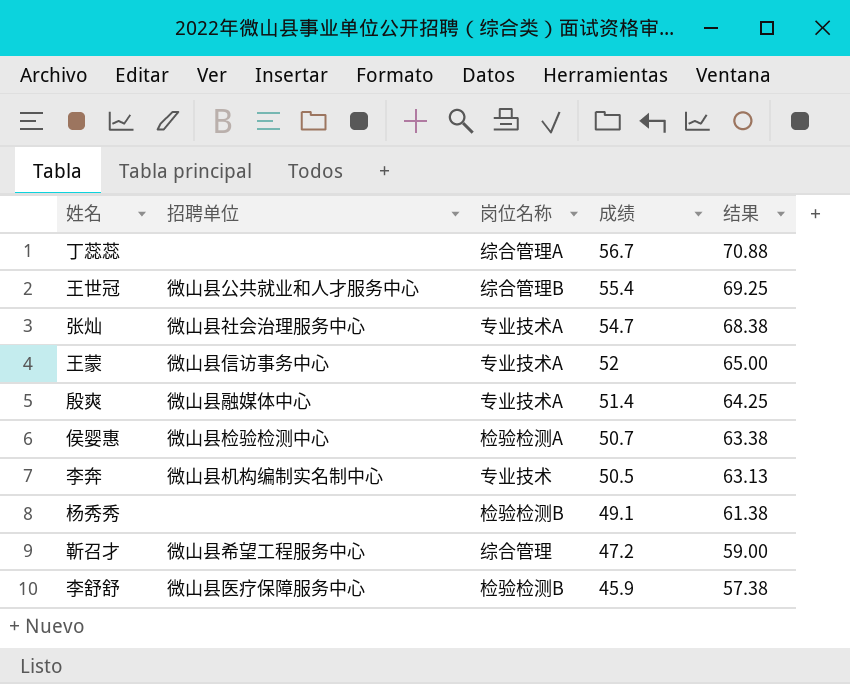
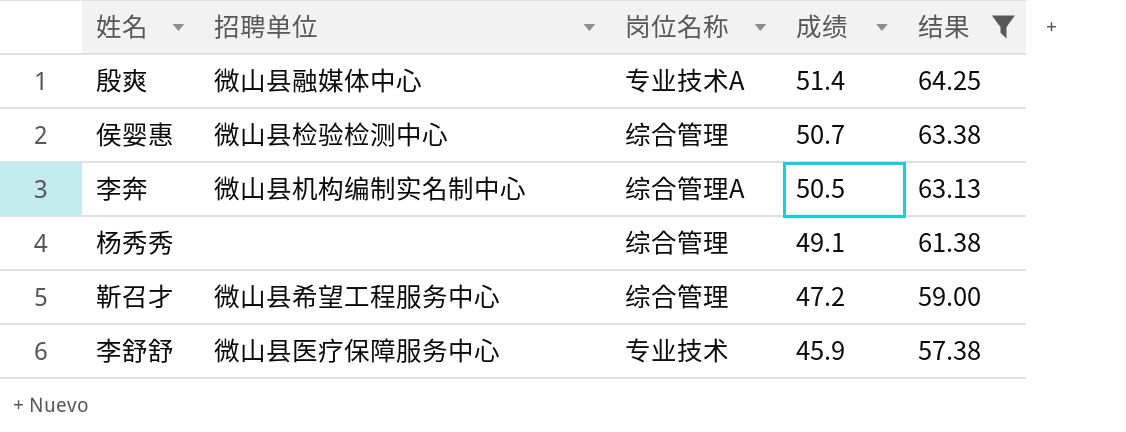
filter: none -> 结果 <= 64.25
侯婴惠 | 岗位名称: 检验检测A -> 综合管理
李奔 | 岗位名称: 专业技术 -> 综合管理A
杨秀秀 | 岗位名称: 检验检测B -> 综合管理
李舒舒 | 岗位名称: 检验检测B -> 专业技术

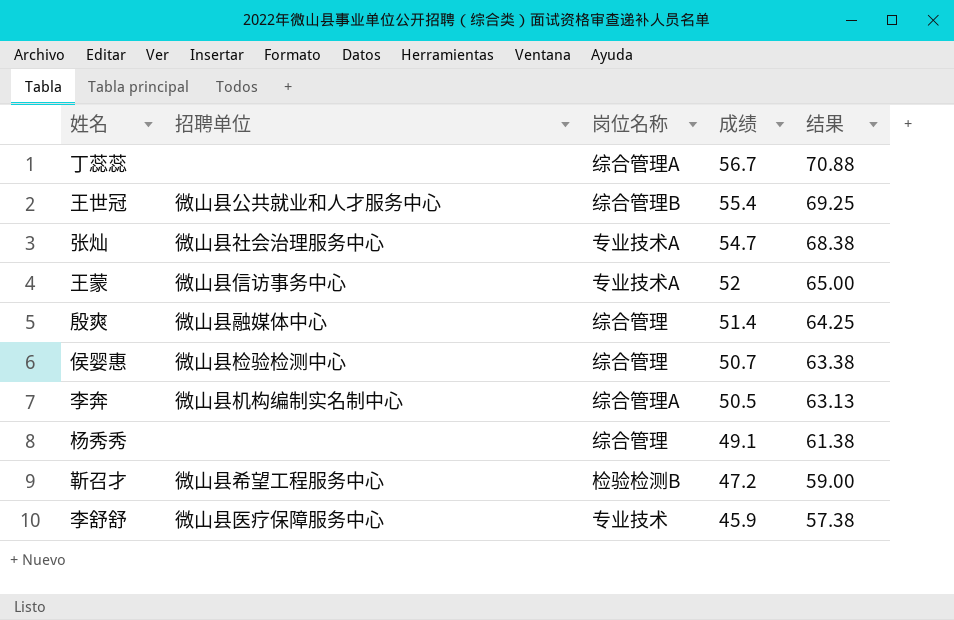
filter: 结果 <= 64.25 -> none
殷爽 | 岗位名称: 专业技术A -> 综合管理
靳召才 | 岗位名称: 综合管理 -> 检验检测B

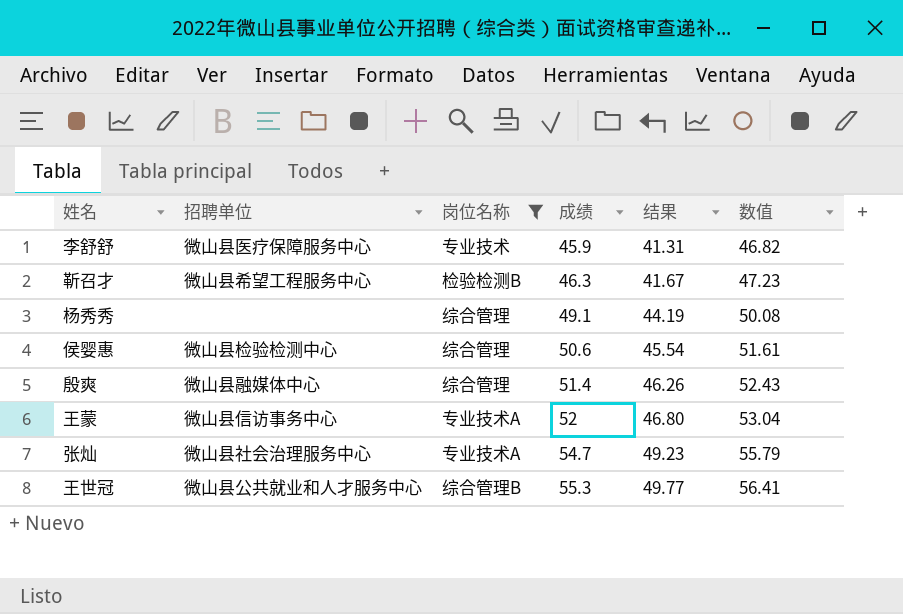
filter: none -> 岗位名称 != 综合管理A
row order: 成绩 descending -> 成绩 ascending
column 结果 | formula: [成绩] * 1.25 -> [成绩] * 0.9
column 数值 | formula: none -> [成绩] * 1.02
靳召才 | 成绩: 47.2 -> 46.3
侯婴惠 | 成绩: 50.7 -> 50.6
王世冠 | 成绩: 55.4 -> 55.3

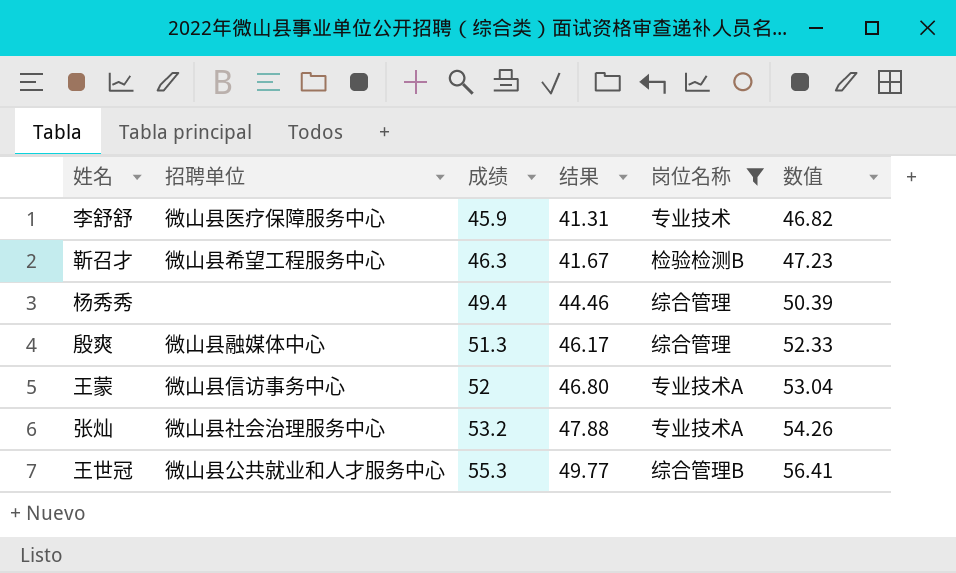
column 岗位名称 | position: 3 -> 5
row 侯婴惠: 微山县检验检测中心 | 综合管理 | 50.6 | 45.54 | 51.61 -> none
杨秀秀 | 成绩: 49.1 -> 49.4
杨秀秀 | 结果: 44.19 -> 44.46
杨秀秀 | 数值: 50.08 -> 50.39
殷爽 | 成绩: 51.4 -> 51.3
殷爽 | 结果: 46.26 -> 46.17
殷爽 | 数值: 52.43 -> 52.33
张灿 | 成绩: 54.7 -> 53.2
张灿 | 结果: 49.23 -> 47.88
张灿 | 数值: 55.79 -> 54.26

■ ■ ■ ■ ■

**ABOUT THIS EXERCISE**
A faithful, complete copy of the records above is required, one that contains no pictures.

**WRITTEN RESPONSE**
filter: none -> 结果 <= 64.25
侯婴惠 | 岗位名称: 检验检测A -> 综合管理
李奔 | 岗位名称: 专业技术 -> 综合管理A
杨秀秀 | 岗位名称: 检验检测B -> 综合管理
李舒舒 | 岗位名称: 检验检测B -> 专业技术

filter: 结果 <= 64.25 -> none
殷爽 | 岗位名称: 专业技术A -> 综合管理
靳召才 | 岗位名称: 综合管理 -> 检验检测B

filter: none -> 岗位名称 != 综合管理A
row order: 成绩 descending -> 成绩 ascending
column 结果 | formula: [成绩] * 1.25 -> [成绩] * 0.9
column 数值 | formula: none -> [成绩] * 1.02
靳召才 | 成绩: 47.2 -> 46.3
侯婴惠 | 成绩: 50.7 -> 50.6
王世冠 | 成绩: 55.4 -> 55.3

column 岗位名称 | position: 3 -> 5
row 侯婴惠: 微山县检验检测中心 | 综合管理 | 50.6 | 45.54 | 51.61 -> none
杨秀秀 | 成绩: 49.1 -> 49.4
杨秀秀 | 结果: 44.19 -> 44.46
杨秀秀 | 数值: 50.08 -> 50.39
殷爽 | 成绩: 51.4 -> 51.3
殷爽 | 结果: 46.26 -> 46.17
殷爽 | 数值: 52.43 -> 52.33
张灿 | 成绩: 54.7 -> 53.2
张灿 | 结果: 49.23 -> 47.88
张灿 | 数值: 55.79 -> 54.26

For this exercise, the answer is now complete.